イ 罹患者が他の疾患に罹患した際に受診できる医療機関の確保
一般医療機関に対して、化学物質過敏症に関する知識の周知徹底を行い、少なくとも公立病院や地域の拠点となるような総合病院においては、化学物質過敏症患者が受診できるような設備等を設けるよう検討すべきである。
ウ 保険診療の適用
シックハウス症候群だけではなく化学物質過敏症についても、端的に保険適用ある病名として承認すべきである。
エ 転地療養施設等の整備、運営する民間団体等の支援
化学物質過敏症は、日本全国どこでも生じうる疾病であるので、日本各地に、前述のような転地療養施設、特に医療施設が付設された施設を建設すべきである。あわせてそれを運営する民間団体等を支援する必要性も高い。
オ 転地療養等により経済的負担の大きい罹患者への経済的支援化学物質過敏症の場合には、患者の経済的な負担が極めて重いということのほか、加害者に対して損害賠償請求を行うことが決して容易ではないという特徴があるため、新たな制度を設けて、特に転地療養費用の給付を行うことが重要である。
当該制度は、汚染者負担の原理に基づきつつも、社会保障的観点も加味した制度とすべきであって、具体的にその制度の財源としては、まずは、ある種の化学物質により健康被害が生じる根本の原因は、当該化学物質を製造・使用し、製品等を流通させて利益を得ている化学産業界にあると言えるので、製造・使用する化学物質の種類及び量に応じて、化学産業界等に対し、一定の負担を求めるべきである。

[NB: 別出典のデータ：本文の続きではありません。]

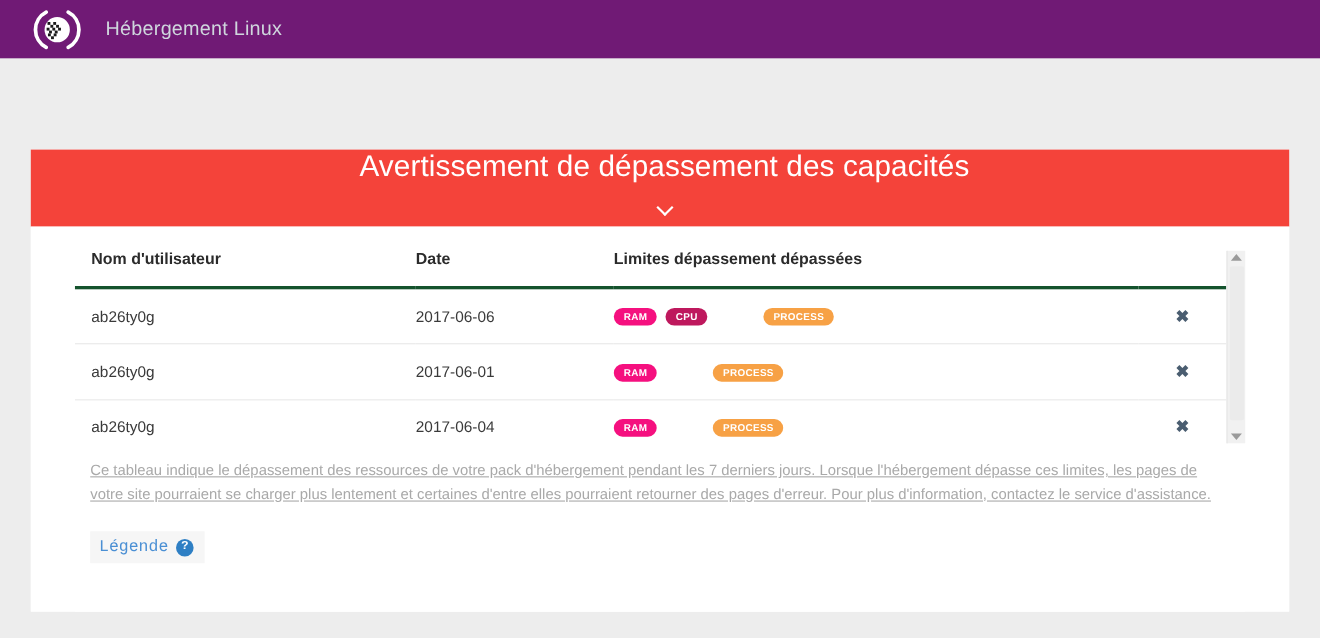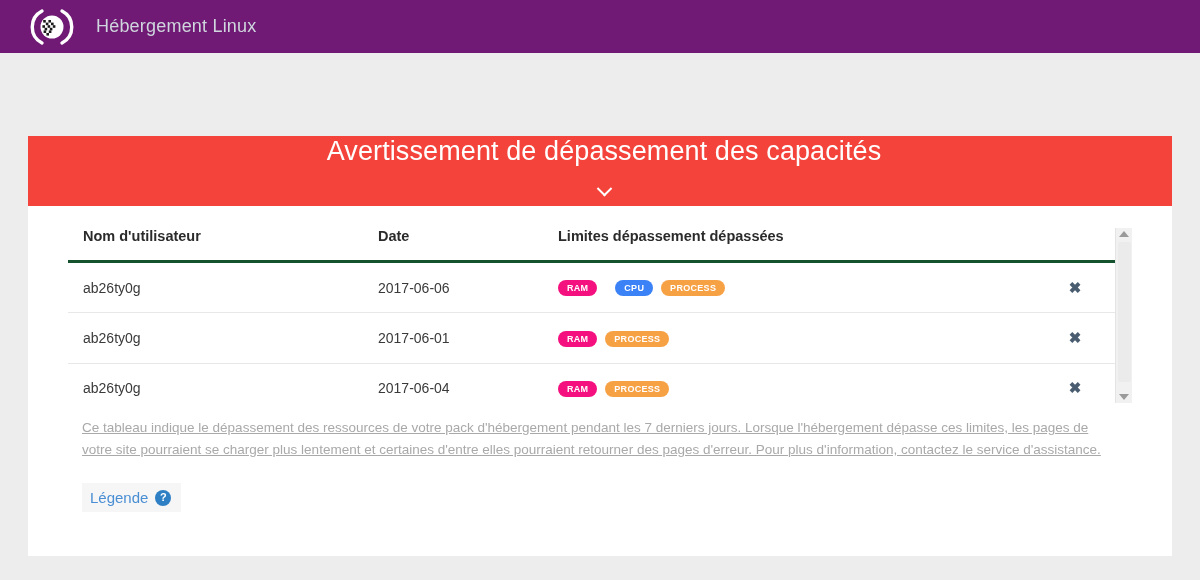"CPU" .badge-cpu { background: #3b82f6 -> #be185d; margin-left: 10px -> none }
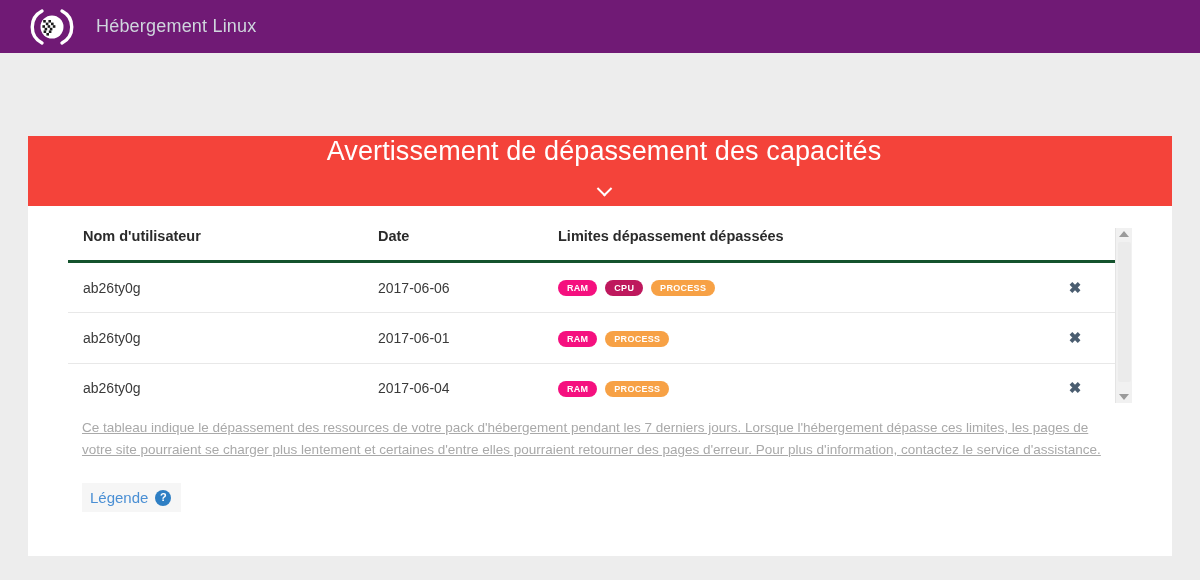"PROCESS" .badge-process { margin-left: none -> 43px }
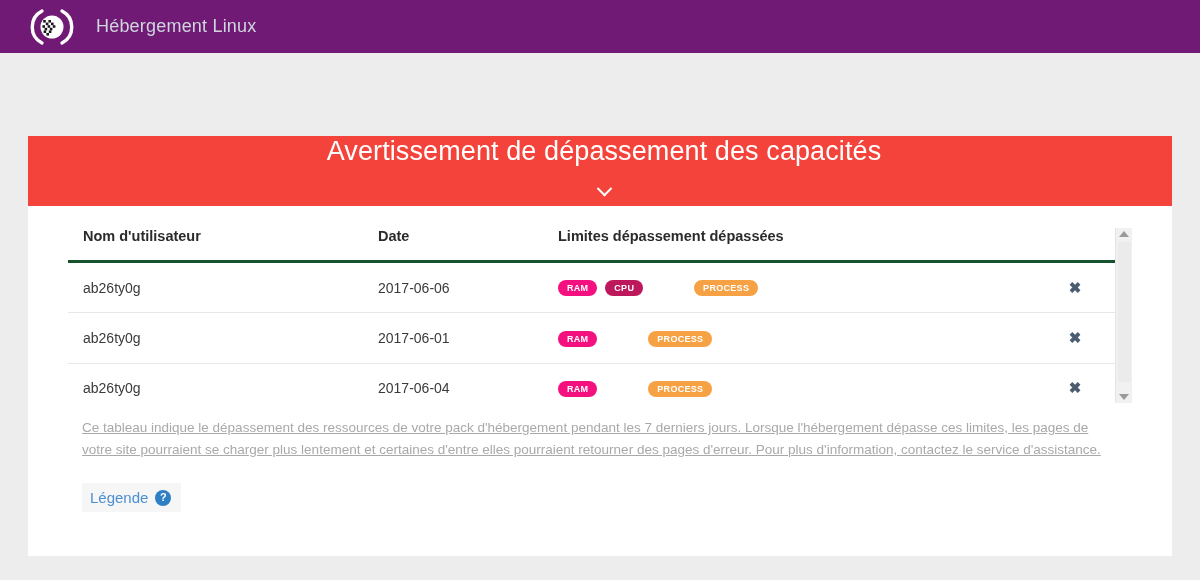"Légende" .legend-btn { font-family: Liberation Sans, sans-serif -> Liberation Mono, monospace }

また、化学物質が日本全国にほぼ万遍なく蔓延している現状からすると、何らかの原因により、化学物質による暴露を受け、健康被害を被る可能性(危険性)はわが国で生活するすべての市民が負担しているのであるから、国民の「すべての生活部面について、社会福祉、社会保障及び公衆衛生の向上及び増進に努め」るべき義務を負う(憲法25条2項)国も一定額を負担すべきであろう。